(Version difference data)

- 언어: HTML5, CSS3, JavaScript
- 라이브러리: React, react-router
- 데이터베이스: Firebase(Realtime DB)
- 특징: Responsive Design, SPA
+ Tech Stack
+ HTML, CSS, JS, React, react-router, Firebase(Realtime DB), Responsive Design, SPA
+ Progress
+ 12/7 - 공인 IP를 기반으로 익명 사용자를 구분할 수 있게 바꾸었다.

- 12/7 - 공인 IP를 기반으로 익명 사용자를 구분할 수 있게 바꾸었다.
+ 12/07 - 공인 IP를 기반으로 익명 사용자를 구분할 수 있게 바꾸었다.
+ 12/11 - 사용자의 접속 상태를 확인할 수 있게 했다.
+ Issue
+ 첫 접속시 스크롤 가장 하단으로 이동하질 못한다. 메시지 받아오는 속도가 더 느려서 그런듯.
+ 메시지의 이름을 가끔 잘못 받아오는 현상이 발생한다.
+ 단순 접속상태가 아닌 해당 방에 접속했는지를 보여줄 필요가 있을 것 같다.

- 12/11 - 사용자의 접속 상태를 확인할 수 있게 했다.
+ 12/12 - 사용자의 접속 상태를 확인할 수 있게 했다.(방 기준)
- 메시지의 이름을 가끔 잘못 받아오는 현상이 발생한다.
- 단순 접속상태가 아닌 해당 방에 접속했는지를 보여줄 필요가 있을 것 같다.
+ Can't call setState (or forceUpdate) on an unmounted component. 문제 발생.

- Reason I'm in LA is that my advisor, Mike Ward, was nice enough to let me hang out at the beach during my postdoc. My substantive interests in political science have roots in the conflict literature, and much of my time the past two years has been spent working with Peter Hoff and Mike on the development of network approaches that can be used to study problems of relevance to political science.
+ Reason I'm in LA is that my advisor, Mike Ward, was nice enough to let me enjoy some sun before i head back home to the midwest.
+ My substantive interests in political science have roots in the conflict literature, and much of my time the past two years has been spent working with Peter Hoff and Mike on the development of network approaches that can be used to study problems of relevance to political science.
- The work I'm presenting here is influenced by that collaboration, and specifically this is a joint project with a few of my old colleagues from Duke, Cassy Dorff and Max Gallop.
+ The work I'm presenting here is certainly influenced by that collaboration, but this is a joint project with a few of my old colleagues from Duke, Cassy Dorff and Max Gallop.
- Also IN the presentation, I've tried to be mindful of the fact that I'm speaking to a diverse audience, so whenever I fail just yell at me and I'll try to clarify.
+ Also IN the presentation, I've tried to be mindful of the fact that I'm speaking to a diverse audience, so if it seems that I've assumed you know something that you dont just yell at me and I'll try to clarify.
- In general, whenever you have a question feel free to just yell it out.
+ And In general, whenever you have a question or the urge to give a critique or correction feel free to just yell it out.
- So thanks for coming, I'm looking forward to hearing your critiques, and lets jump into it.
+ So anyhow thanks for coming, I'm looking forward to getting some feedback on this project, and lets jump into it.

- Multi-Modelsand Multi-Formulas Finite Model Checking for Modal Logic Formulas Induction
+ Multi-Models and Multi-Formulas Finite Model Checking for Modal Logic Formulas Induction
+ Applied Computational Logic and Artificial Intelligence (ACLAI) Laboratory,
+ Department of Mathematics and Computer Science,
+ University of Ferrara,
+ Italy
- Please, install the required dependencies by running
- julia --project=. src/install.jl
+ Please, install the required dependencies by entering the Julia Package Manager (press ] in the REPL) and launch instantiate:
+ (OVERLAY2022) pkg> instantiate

■ ACTIVITY: Copy out the records above exactly and completely.

■ SOLUTION TO THE EXERCISE:
- 언어: HTML5, CSS3, JavaScript
- 라이브러리: React, react-router
- 데이터베이스: Firebase(Realtime DB)
- 특징: Responsive Design, SPA
+ Tech Stack
+ HTML, CSS, JS, React, react-router, Firebase(Realtime DB), Responsive Design, SPA
+ Progress
+ 12/7 - 공인 IP를 기반으로 익명 사용자를 구분할 수 있게 바꾸었다.

- 12/7 - 공인 IP를 기반으로 익명 사용자를 구분할 수 있게 바꾸었다.
+ 12/07 - 공인 IP를 기반으로 익명 사용자를 구분할 수 있게 바꾸었다.
+ 12/11 - 사용자의 접속 상태를 확인할 수 있게 했다.
+ Issue
+ 첫 접속시 스크롤 가장 하단으로 이동하질 못한다. 메시지 받아오는 속도가 더 느려서 그런듯.
+ 메시지의 이름을 가끔 잘못 받아오는 현상이 발생한다.
+ 단순 접속상태가 아닌 해당 방에 접속했는지를 보여줄 필요가 있을 것 같다.

- 12/11 - 사용자의 접속 상태를 확인할 수 있게 했다.
+ 12/12 - 사용자의 접속 상태를 확인할 수 있게 했다.(방 기준)
- 메시지의 이름을 가끔 잘못 받아오는 현상이 발생한다.
- 단순 접속상태가 아닌 해당 방에 접속했는지를 보여줄 필요가 있을 것 같다.
+ Can't call setState (or forceUpdate) on an unmounted component. 문제 발생.

- Reason I'm in LA is that my advisor, Mike Ward, was nice enough to let me hang out at the beach during my postdoc. My substantive interests in political science have roots in the conflict literature, and much of my time the past two years has been spent working with Peter Hoff and Mike on the development of network approaches that can be used to study problems of relevance to political science.
+ Reason I'm in LA is that my advisor, Mike Ward, was nice enough to let me enjoy some sun before i head back home to the midwest.
+ My substantive interests in political science have roots in the conflict literature, and much of my time the past two years has been spent working with Peter Hoff and Mike on the development of network approaches that can be used to study problems of relevance to political science.
- The work I'm presenting here is influenced by that collaboration, and specifically this is a joint project with a few of my old colleagues from Duke, Cassy Dorff and Max Gallop.
+ The work I'm presenting here is certainly influenced by that collaboration, but this is a joint project with a few of my old colleagues from Duke, Cassy Dorff and Max Gallop.
- Also IN the presentation, I've tried to be mindful of the fact that I'm speaking to a diverse audience, so whenever I fail just yell at me and I'll try to clarify.
+ Also IN the presentation, I've tried to be mindful of the fact that I'm speaking to a diverse audience, so if it seems that I've assumed you know something that you dont just yell at me and I'll try to clarify.
- In general, whenever you have a question feel free to just yell it out.
+ And In general, whenever you have a question or the urge to give a critique or correction feel free to just yell it out.
- So thanks for coming, I'm looking forward to hearing your critiques, and lets jump into it.
+ So anyhow thanks for coming, I'm looking forward to getting some feedback on this project, and lets jump into it.

- Multi-Modelsand Multi-Formulas Finite Model Checking for Modal Logic Formulas Induction
+ Multi-Models and Multi-Formulas Finite Model Checking for Modal Logic Formulas Induction
+ Applied Computational Logic and Artificial Intelligence (ACLAI) Laboratory,
+ Department of Mathematics and Computer Science,
+ University of Ferrara,
+ Italy
- Please, install the required dependencies by running
- julia --project=. src/install.jl
+ Please, install the required dependencies by entering the Julia Package Manager (press ] in the REPL) and launch instantiate:
+ (OVERLAY2022) pkg> instantiate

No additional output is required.